How the IBAN format works

Format
AD + 2 check digits + 4-digit bank code + 4-digit branch code + 12-char account number (24 chars)
Example
AD1200012030200359100100

Things to watch for

  • 24 characters total
  • We check structure and checksum, not whether the account exists
Regex for IBAN
^AD[0-9]{2}[0-9]{4}[0-9]{4}[0-9A-Z]{12}$

An Andorran IBAN runs to 24 characters: “AD”, two check digits, a 4-digit bank code, a 4-digit branch code, and a 12-character account number, written with no spaces in the form your bank’s systems actually process. That final 12-character block is alphanumeric rather than purely numeric, which sets Andorra apart from several of its neighbors and is worth knowing before you assume a letter in that segment is a mistake. Anyone paying an Andorran business, settling a cross-border invoice, or entering a payment reference in a form that demands an IBAN rather than a local account number needs all 24 characters correct, in order, with the bank and branch codes intact.

How this validator works

This tool checks the “AD” prefix, confirms the bank code block is 4 digits, the branch code block is 4 digits, and the account block is 12 alphanumeric characters, then runs the mod-97 checksum (ISO 7064) that Andorran banks use when generating a valid IBAN — entirely client-side, in your browser, with no signup and no server round-trip. You’ll see the result the moment you stop typing.

What a pass doesn’t tell you

A pass here means the IBAN is correctly structured and internally consistent — nothing more. This tool does no lookup against the Andorran Banking Association or any bank, and it can’t confirm the account exists, is active, or belongs to the person you expect. If a number you were given fails, check first for a transposed digit inside the bank code or branch code block, or a misread character in the alphanumeric account segment — both are common sources of an otherwise-plausible Andorran IBAN failing the checksum.

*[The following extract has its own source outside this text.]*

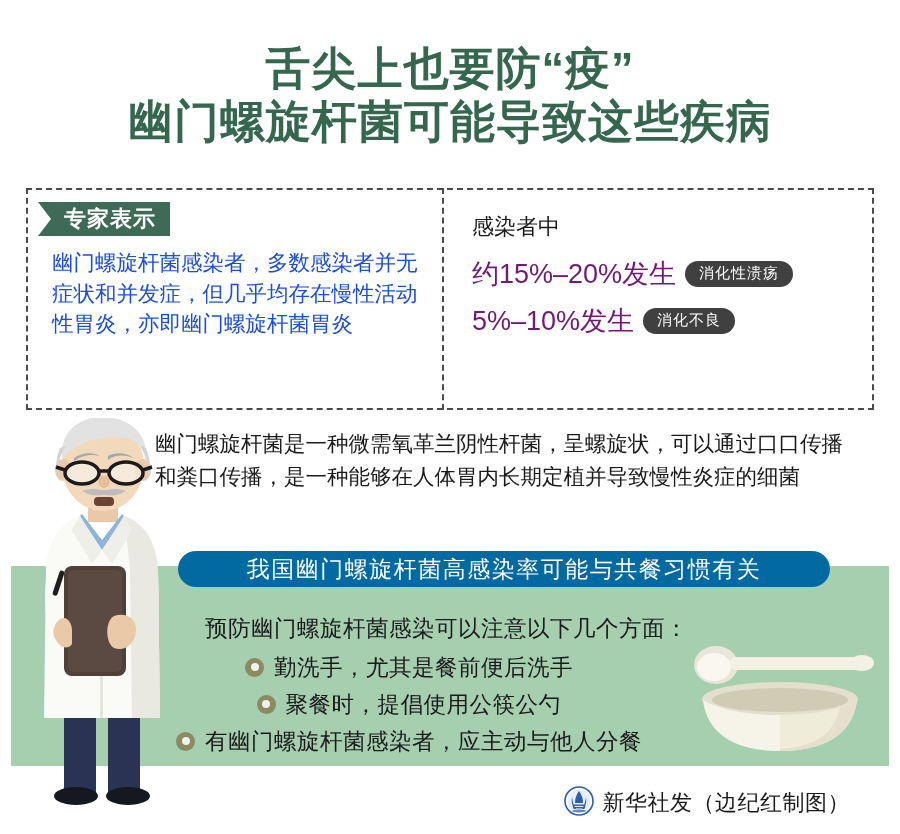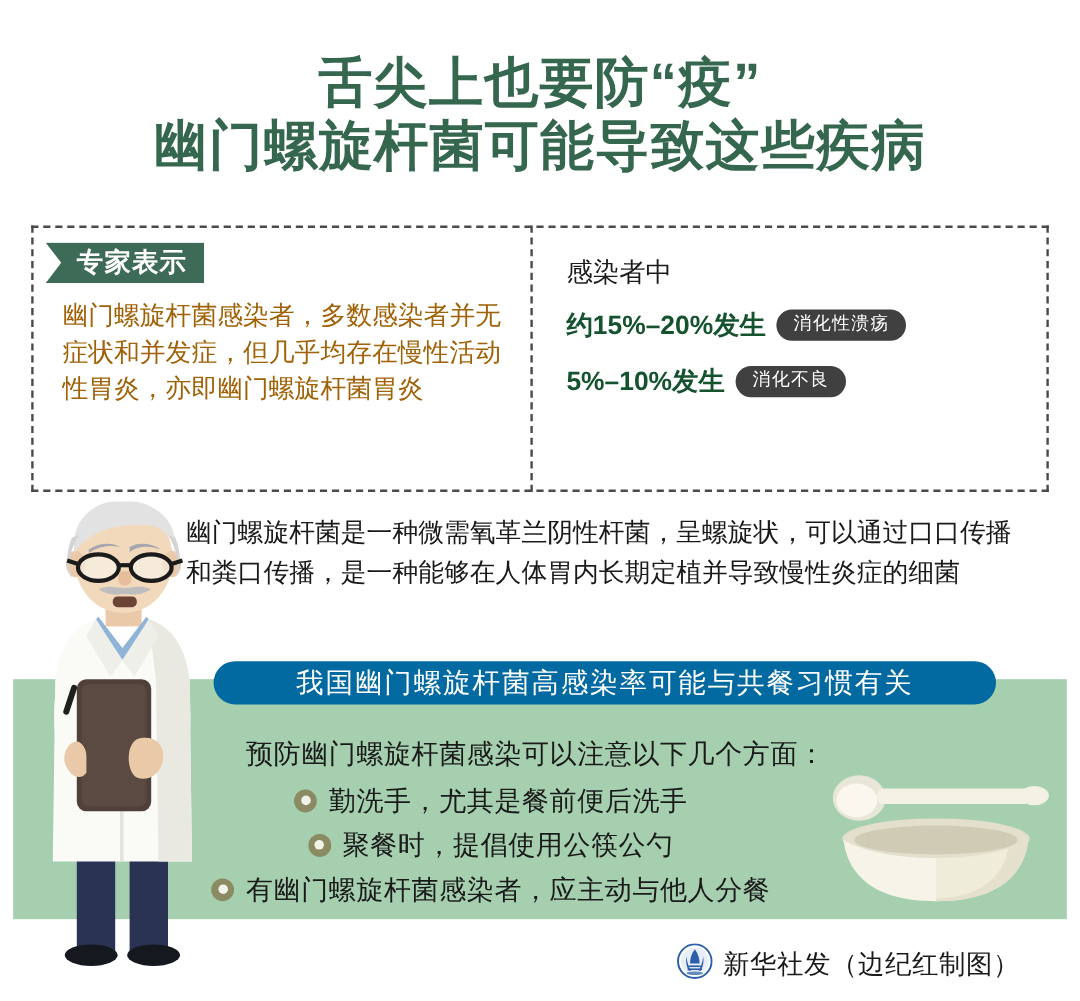"幽门螺旋杆菌感染者，多数感染者并无症状和并发症，但几乎均存在慢性活动性胃炎，亦即" .expert-text { color: #a16207 -> #1d4ed8 }
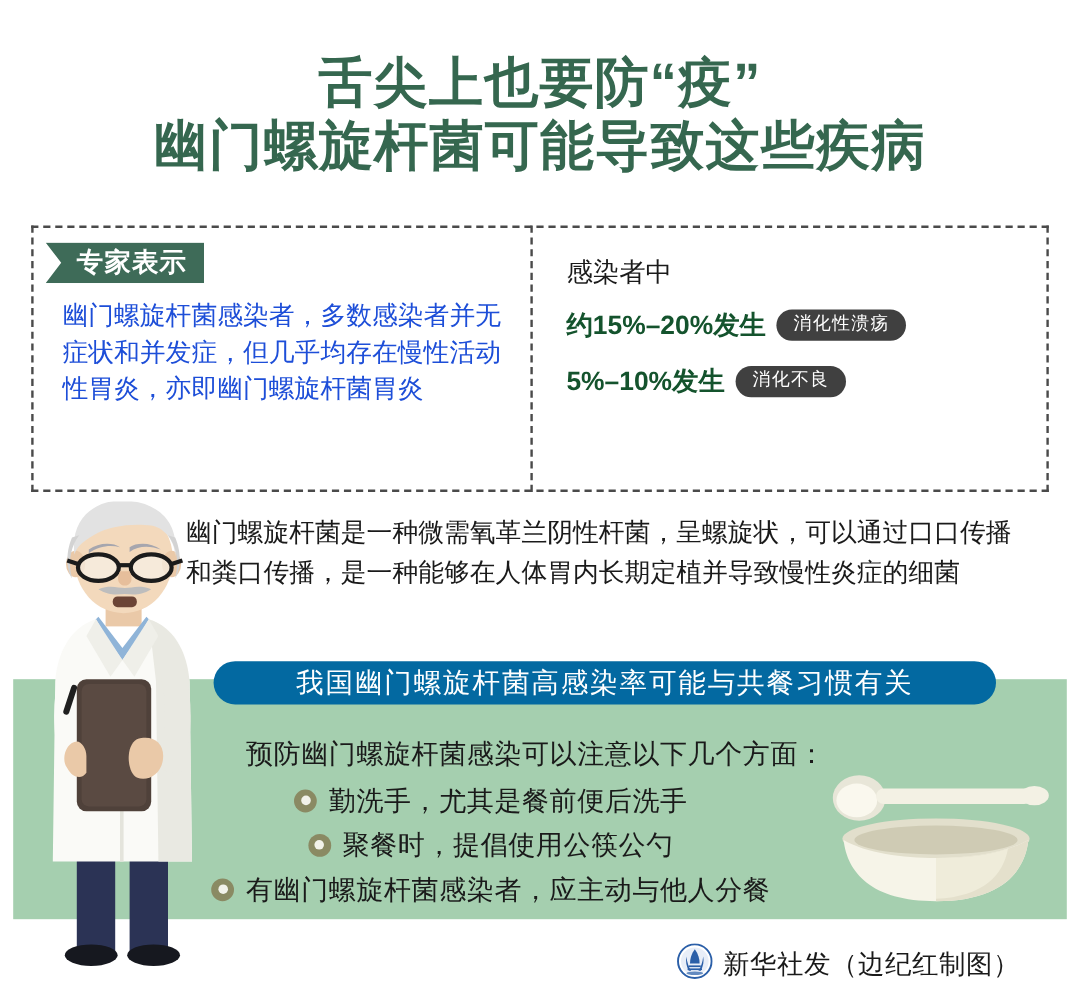"约15%–20%发生" .stat-label { color: #14532d -> #701a75; font-size: 22px -> 27px; font-weight: bold -> none }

Scope: structure and mod-97 checksum validation only — not payment processing, bank-name resolution, or confirmation that an account is open, none of which a client-side check can establish. Use this validator to catch a typo before a transfer fails; use your own bank to confirm the account itself.

Content last reviewed 2026-07-07.

IBAN FAQ

How long is an Andorran IBAN?

24 characters: 'AD', two check digits, a 4-digit bank code, a 4-digit branch code, and a 12-character account number that may include letters as well as digits — for example AD1200012030200359100100.

Can the account block contain letters, not just numbers?

Yes. Unlike many neighboring countries, Andorra's 12-character account block is defined as alphanumeric, so a valid IBAN can legitimately mix letters and digits in that final segment — don't assume a letter there is a typo before checking your statement.

Does a passing result confirm the account is open at an Andorran bank?

No. This tool only confirms the 24 characters are correctly formatted and satisfy the mod-97 checksum — it never contacts a bank or the Andorran Banking Association, and it can't tell you whether the account is active or belongs to a particular person.